Watch time-varying risk. Long-running holdouts accumulate code and configuration complexity and can drift from a supportable product experience. Set a review cadence and a maximum decision horizon before launch, and monitor guardrail metrics on both groups.
When native capabilities don't fit, a self-service holdout — a deterministic eligibility attribute that excludes a fixed bucket from later experiments — is the fallback, at the cost of more manual configuration and the need to manage membership yourself as the user base grows.
Global Holdout Launch Checklist
The executive question and single primary metric are written down.
Every affected flag's
offdefault is safe and represents the intended status quo.A stable user identifier is used consistently across SDKs and services.
Allocation is justified and ≤5%.
Mandatory/safety releases have an explicit bypass policy.

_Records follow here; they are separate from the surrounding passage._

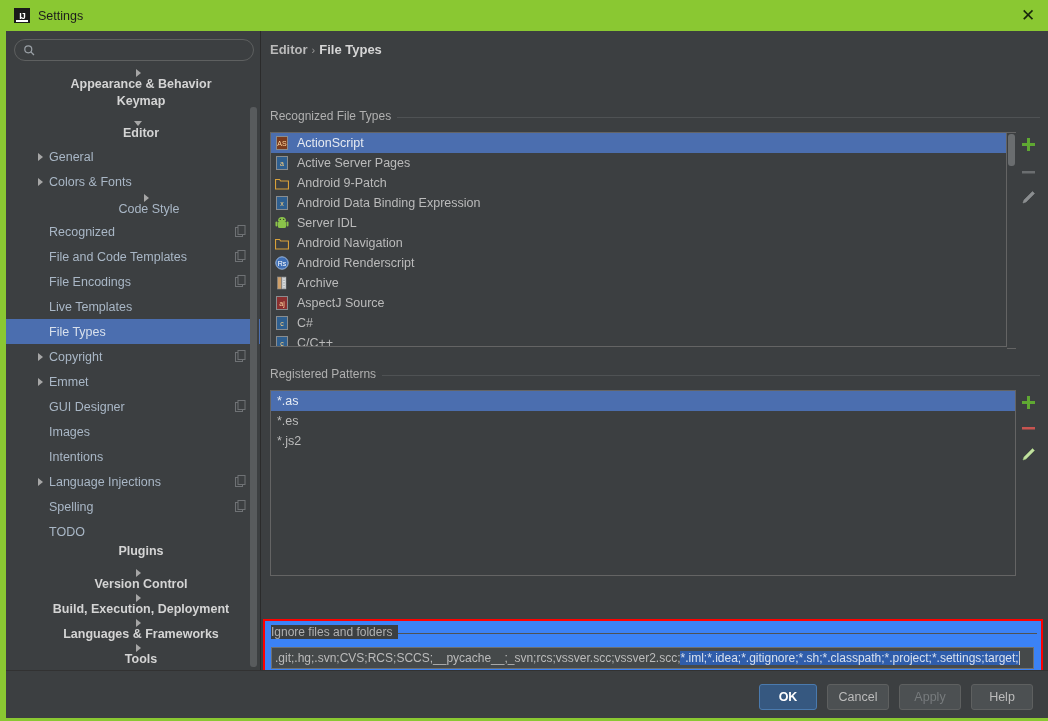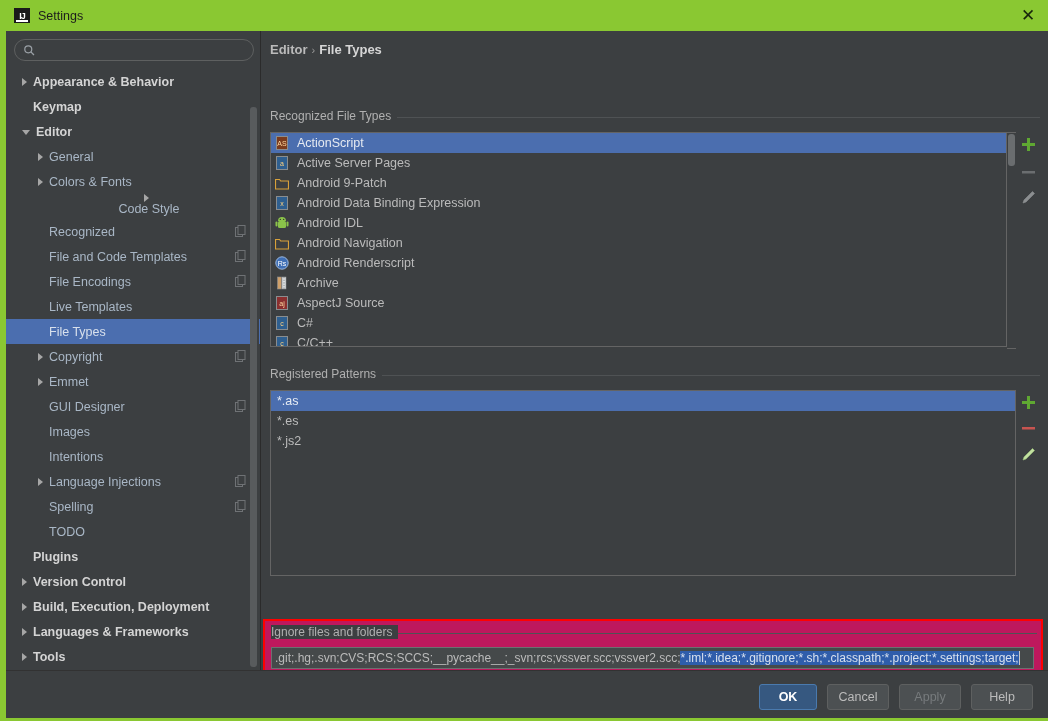--- a/index.html
+++ b/index.html
@@ -94,7 +94,7 @@
     color: #a9b7c6;
     white-space: nowrap;
   }
-  .tree-item.bold { color: #d4d4d4; font-weight: bold; }
+  .tree-item.bold { color: #d4d4d4; font-weight: bold; flex-direction: column; }
   .tree-item.selected { background: #4b6eaf; color: #d8e0ec; }
   .arrow {
     width: 0; height: 0; flex: none;

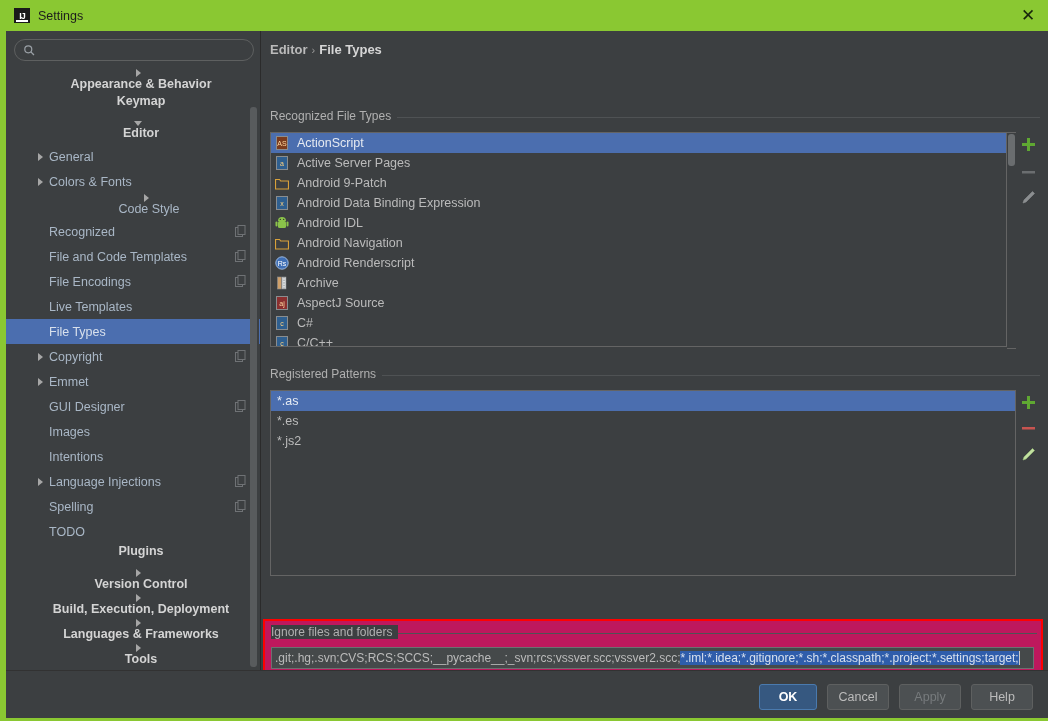--- a/index.html
+++ b/index.html
@@ -452,7 +452,7 @@
                 <circle cx="5.3" cy="3.4" r=".6" fill="#2b2b2b"></circle>
                 <circle cx="8.7" cy="3.4" r=".6" fill="#2b2b2b"></circle>
               </svg></span>
-            <span>Android IDL</span>
+            <span>Server IDL</span>
           </div>
           <div class="ft-row">
             <span class="ft-icon"><svg viewBox="0 0 14 14" width="14" height="14">

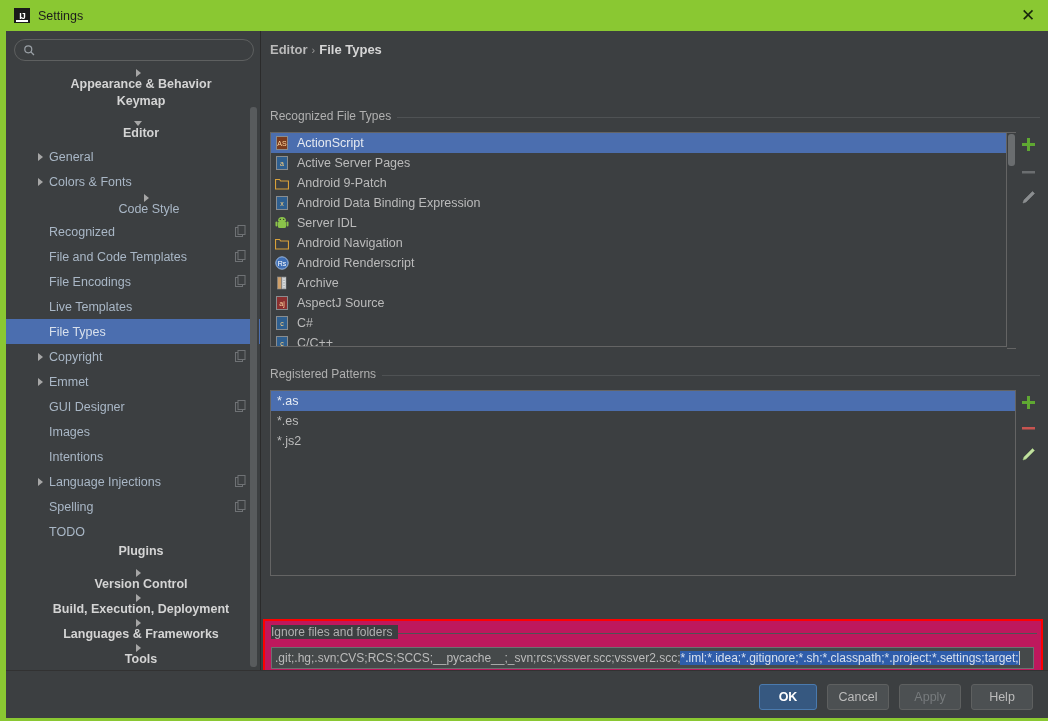--- a/index.html
+++ b/index.html
@@ -198,7 +198,7 @@
     position: absolute;
     border: 2px solid #ff0000;
     box-sizing: border-box;
-    background: #be185d;
+    background: #3b82f6;
     padding-left: 26px;
   }
   .ignore-input {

Concluding experiments and deploying winners has an owner and an SLA.
Decision and conversion telemetry were QA'd before start.
Review dates, a maximum horizon, and ethical escape criteria are documented.
Reporting distinguishes the aggregate program effect from individual-experiment attribution.
A global holdout is how an experimentation program graduates from "we ran a lot of winning tests" to "here is the defensible, incremental value we added." It is the one number that survives the winner's curse — and the one most likely to keep leadership investing in experimentation at all.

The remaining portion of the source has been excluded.